Tras la incorporación, son enviados a campamentos militares por no más de diez días, por lo que la instrucción es mínima, para mandarlos enseguida a unidades desde donde parten hacia misiones extremadamente arriesgadas, a combatir contra los guerrilleros, con un gran entrenamiento y fogueados en tres años de guerra.
El Tatmadaw, para esos reclutamientos, se ampara legalmente en la Ley del Servicio Militar Popular de 2010, que obliga a todos los hombres de entre 18 y 35 años y las mujeres de entre 18 y 27 años, bajo pena de prisión de hasta cinco años, de negarse a cumplir con el servicio militar de dos años.
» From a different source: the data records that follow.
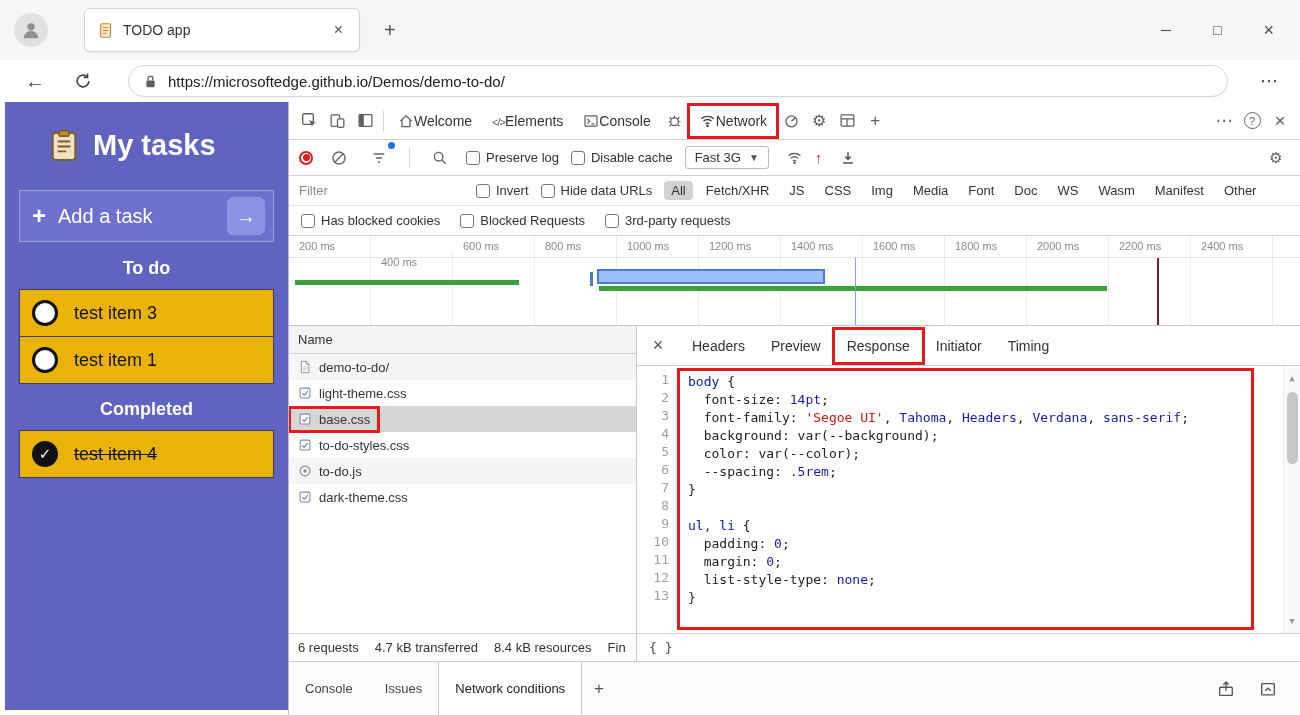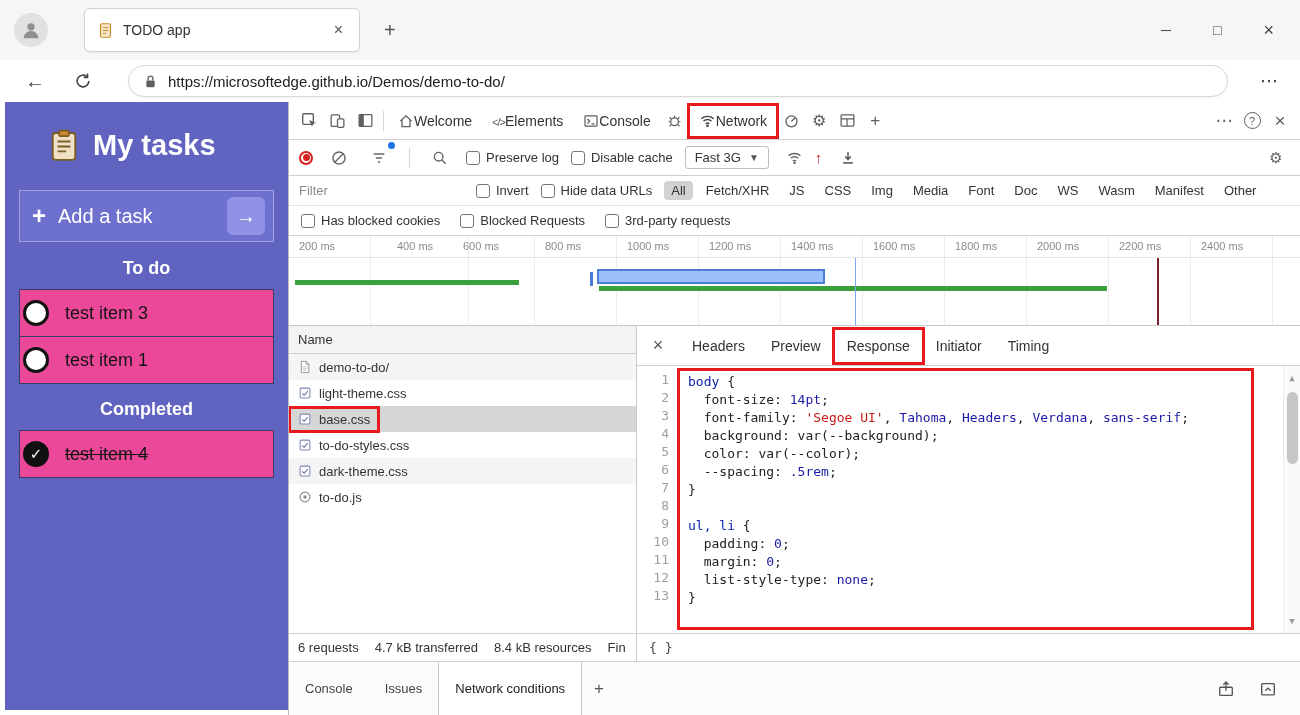"400 ms" div.wf-cell { left: 98px -> 82px; margin-top: none -> 16px }
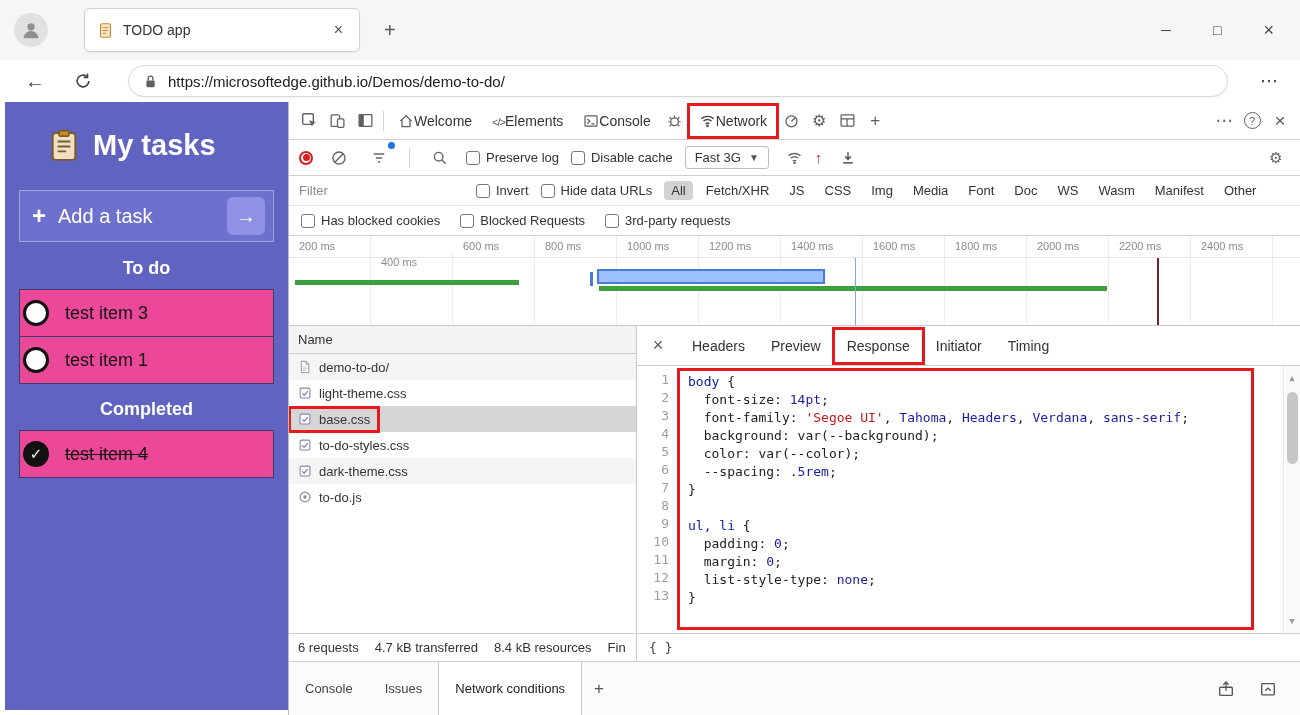"test item 3" .todo-item { background: #ec4899 -> #eab308; padding: 0 3px -> 0 12px }
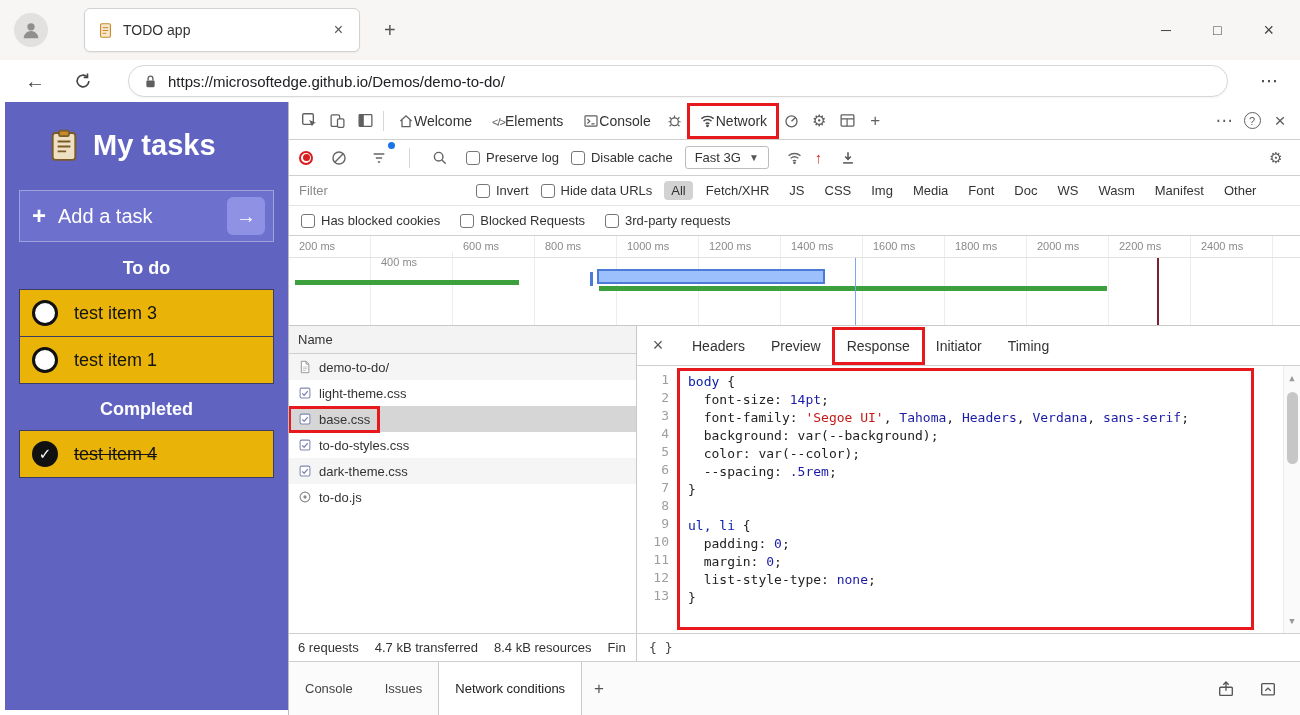"dark-theme.css" div.req-row { order: before "to-do.js" -> after "to-do.js" }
Esta ley incluye a los rohingya, a pesar de no ser considerados ciudadanos birmanos, y no contar con ningún derecho constitucional.
Por su parte, el A.A. también ha incorporado de manera compulsiva a más de mil miembros de esa etnia, esperando agregar en los próximos meses unos cuatro mil más, aplicando el mismo método de reclutamiento obligatorio, brindándoles también escaso entrenamiento, por lo que se da la paradoja que en ambos bandos combaten integrantes de la comunidad rohingyas, al servicio de fuerzas que los han perseguido y negado a lo largo de la historia. Se ha conocido que cientos de rohingyas han sido encarcelados por negarse a cumplir con esa ley; sin conocerse si han sido incorporados al ejército o se encuentran en prisión.
Se conoció que, en estos últimos meses, bandas armadas han comenzado a operar en los campos de refugiados de Bangladesh, donde se estima hay cerca de un millón y medio de rohingyas, que secuestran a hombres y jóvenes, para trasladarlos nuevamente a Birmania, para incorporarlos en alguna de las fuerzas.
Como a ninguna de las dos fuerzas beligerantes en Rakhine le importa la suerte de estos reclutas, las bajas, entre estos, son significativas, ya que son utilizados en operaciones casi suicidas, con muy poco nivel de entrenamiento, desconociéndose la cantidad de muertos, ni el destino de sus cuerpos. Tanto de muertos y heridos, le es negada la información a sus familiares.
Con este marco, se constata que el genocidio del pueblo rohingyas continuará y no se va a detener hasta que finalmente consigan extinguirlos, porque sabemos que el destino para ellos siempre puede ser peor.